Sports

The Red Sox are back

Why the Sox have a great season in store

Welcome back. For some of you, this has been a four-month hibernation from reading or thinking about professional baseball. I’ve kept tabs on all of you. In Dallas, you despaired for the plight of Tony Romo, agonized over Wade Phillips, and fell back in love with Jason Garrett. In Alabama, you invested your life savings in a Cam Newton legal defense fund and vowed to take those bureaucrats at the NCAA to the Supreme Court over Newton’s eligibility, if it came to that. In Green Bay, you went to your neighborhood Packer shrine and thanked the Cheesehead gods for giving you a general manager with the guts to say “no” to Brett Favre and “yes” to Aaron Rodgers when it came down to it in 2008. In New England, you thought that this year was going to be better than the 18-1 2007 season, until it wasn’t.

It’s time to wake up and see the light. The entire baseball landscape has changed, and for Boston, the future seems much, much brighter.
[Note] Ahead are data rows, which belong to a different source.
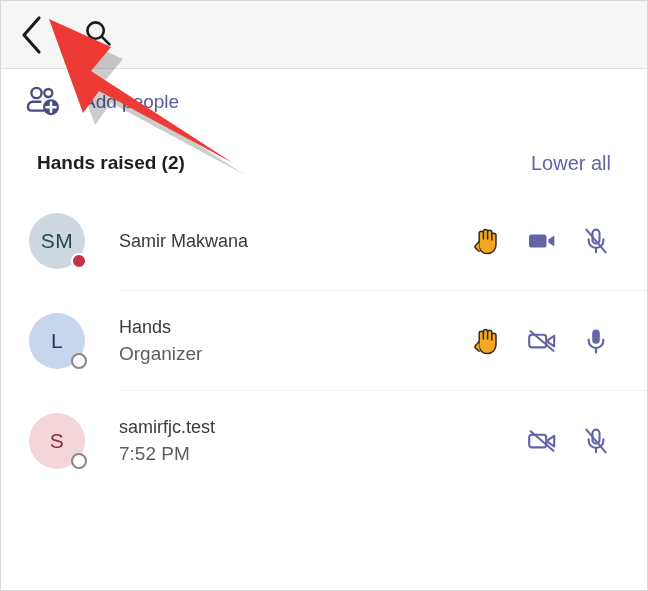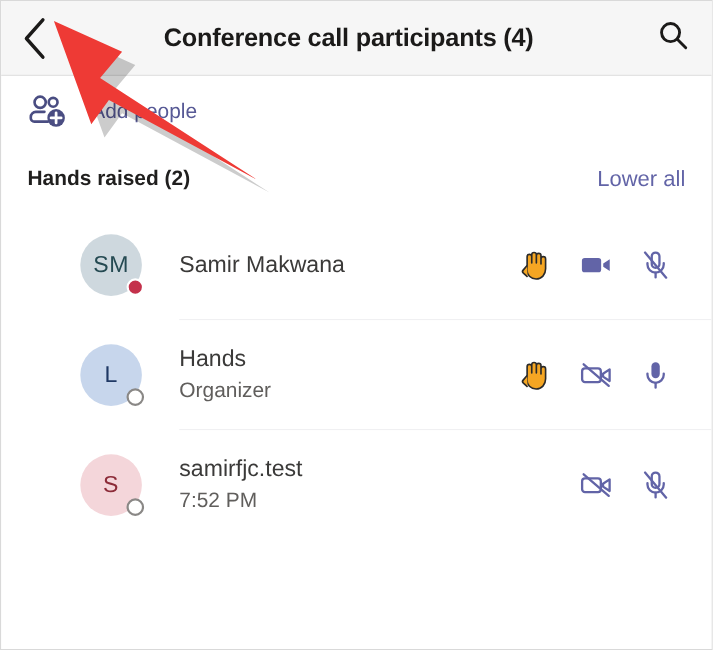"Conference call participants (4)" div.header-title { html: <div>Conference call participants (4)</div> -> none }
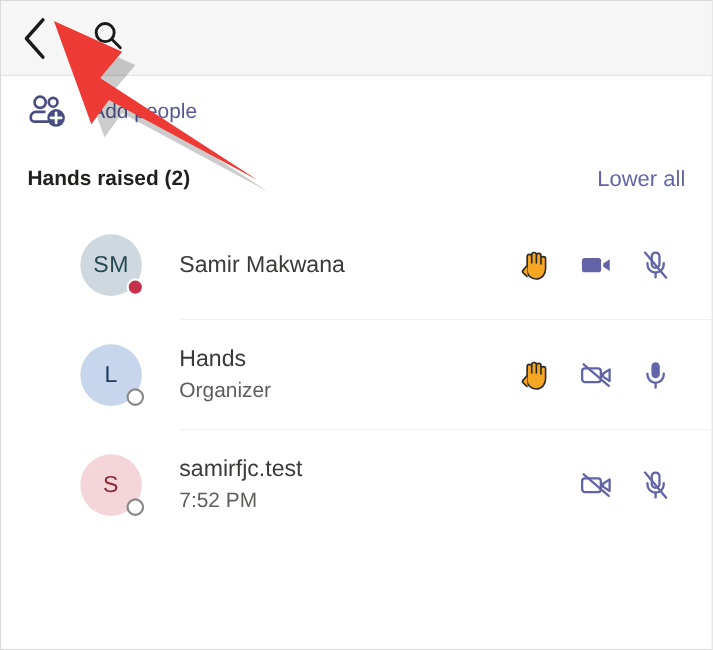"Hands raised (2)" .section-head { padding: 0 24px -> 0 36px }
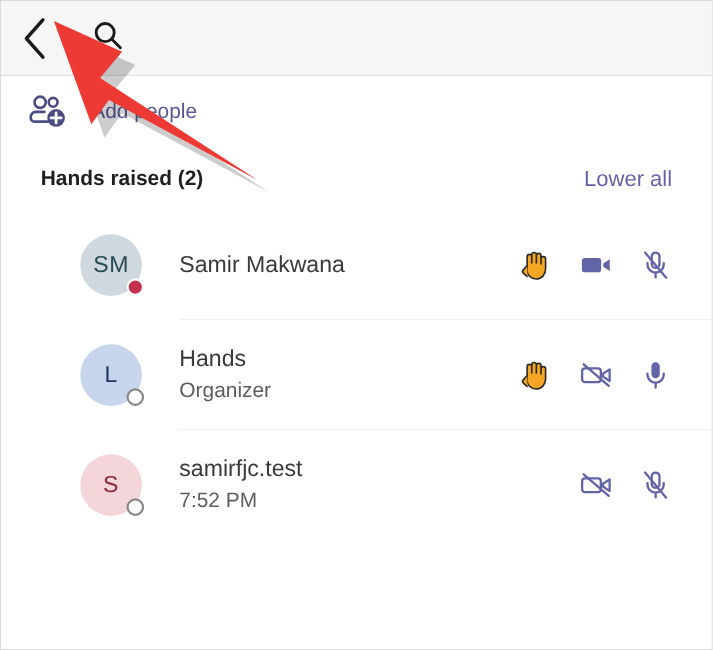"SM" .row { margin-left: 44px -> none }
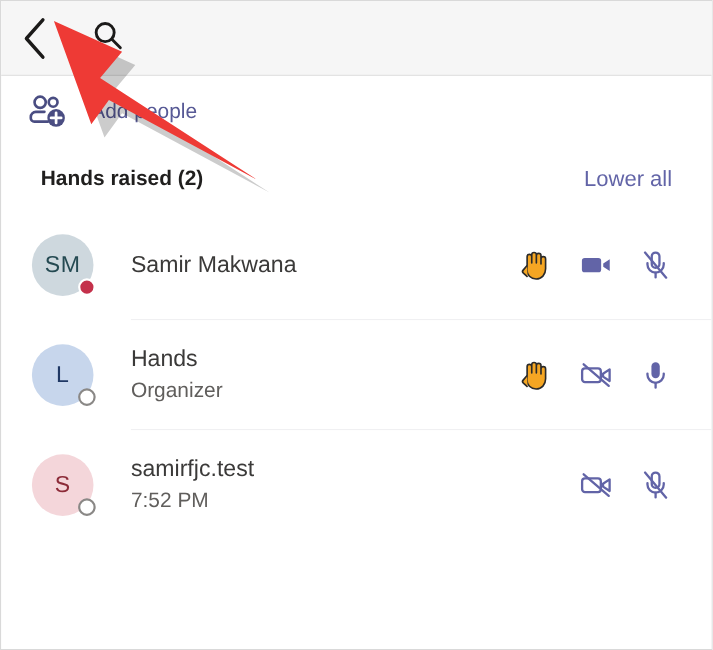"Samir Makwana" .row-name { font-size: 21px -> 18px }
Red Sox fans can re-characterize every single offseason transaction in terms of its overwhelming benefits to the Red Sox. Don’t think so? Let’s take a look, in chronological order.

1. The Tigers sign Victor Martinez: This move frees up money for future Red Sox acquisitions. See (2) and (3).

2. Red Sox trade for, agree to long-term deal with 1B Adrian Gonzalez: Red Sox get the best human (non-Pujols) first baseman in the National League

3. Red Sox sign CF Carl Crawford: Red Sox take one of the Rays’ top players.

4. Phillies sign P Cliff Lee: Yankees don’t get Cliff Lee.

5. Royals trade Zack Greinke to Milwaukee Brewers: Now, the Red Sox can rest the regulars for all three games of a weekend series against the Royals.

6. Yankees sign Rafael Soriano: The Rays lose their closer, and the Yankees’ owners are one step closer to losing the disgruntled general manager who brought them Robinson Cano and Phil Hughes, not to mention the dynasty of the 90s.

Now, it’s time for spring training. This is the occasion when many New Englanders, like birds in some alternate universe, migrate south for the spring (or just a week, depends on how much school the kids can miss and get away with it) to watch the players practice. The concept of fans attending spring training is confusing to even the best and brightest. Drew Barrymore, in the Red Sox-centric 2004 movie “Fever Pitch”, asks if spring training means that fans actually get to practice with the players. No, that’s not spring training; that is Red Sox Fantasy Camp, where men past their baseball primes live out their baseball dreams by paying thousands of dollars for a few days of instruction from Red Sox old-timers. While repeated attempts to reach Allen Iverson’s Turkish interpreter for comment failed, A.I., the legendary guard for the basketball team Besiktas Cola Turka who also had some stints in the NBA, would have surely frowned upon the notion of spring “practice”. As Iverson once said, “ … we’re talking about practice, man. How silly is that?”

A family vacation to Fort Myers, Florida, is a great excuse for Red Sox-crazy dads and moms across New England to indulge their Red Sox obsession. The variety of ways you can spend your time at spring training is stunning. Given a full 10-hour day at the park, you could watch batting practice for four hours, fielding practice for three hours, and pitching practice for three hours. Alternatively: batting practice for three hours, fielding practice for four hours, and pitching practice for three hours. I can’t remember all the other ways at the time of this writing, but please contact me directly if interested.

In reality, spring training is a time when fans go to watch the players and collectively build up their expectations for the season, and this will never be the case more so than this year at Red Sox spring training. Even from the perspective of unbiased observers, the Red Sox had a superlative offseason, and spring training will be a joyous time for all. Truly, all is well, until Carl Crawford tears his ACL, Jacoby Ellsbury breaks his ribs, and Jonathan Papelbon blows his first save on Opening Day, April 8, against the New York Yankees.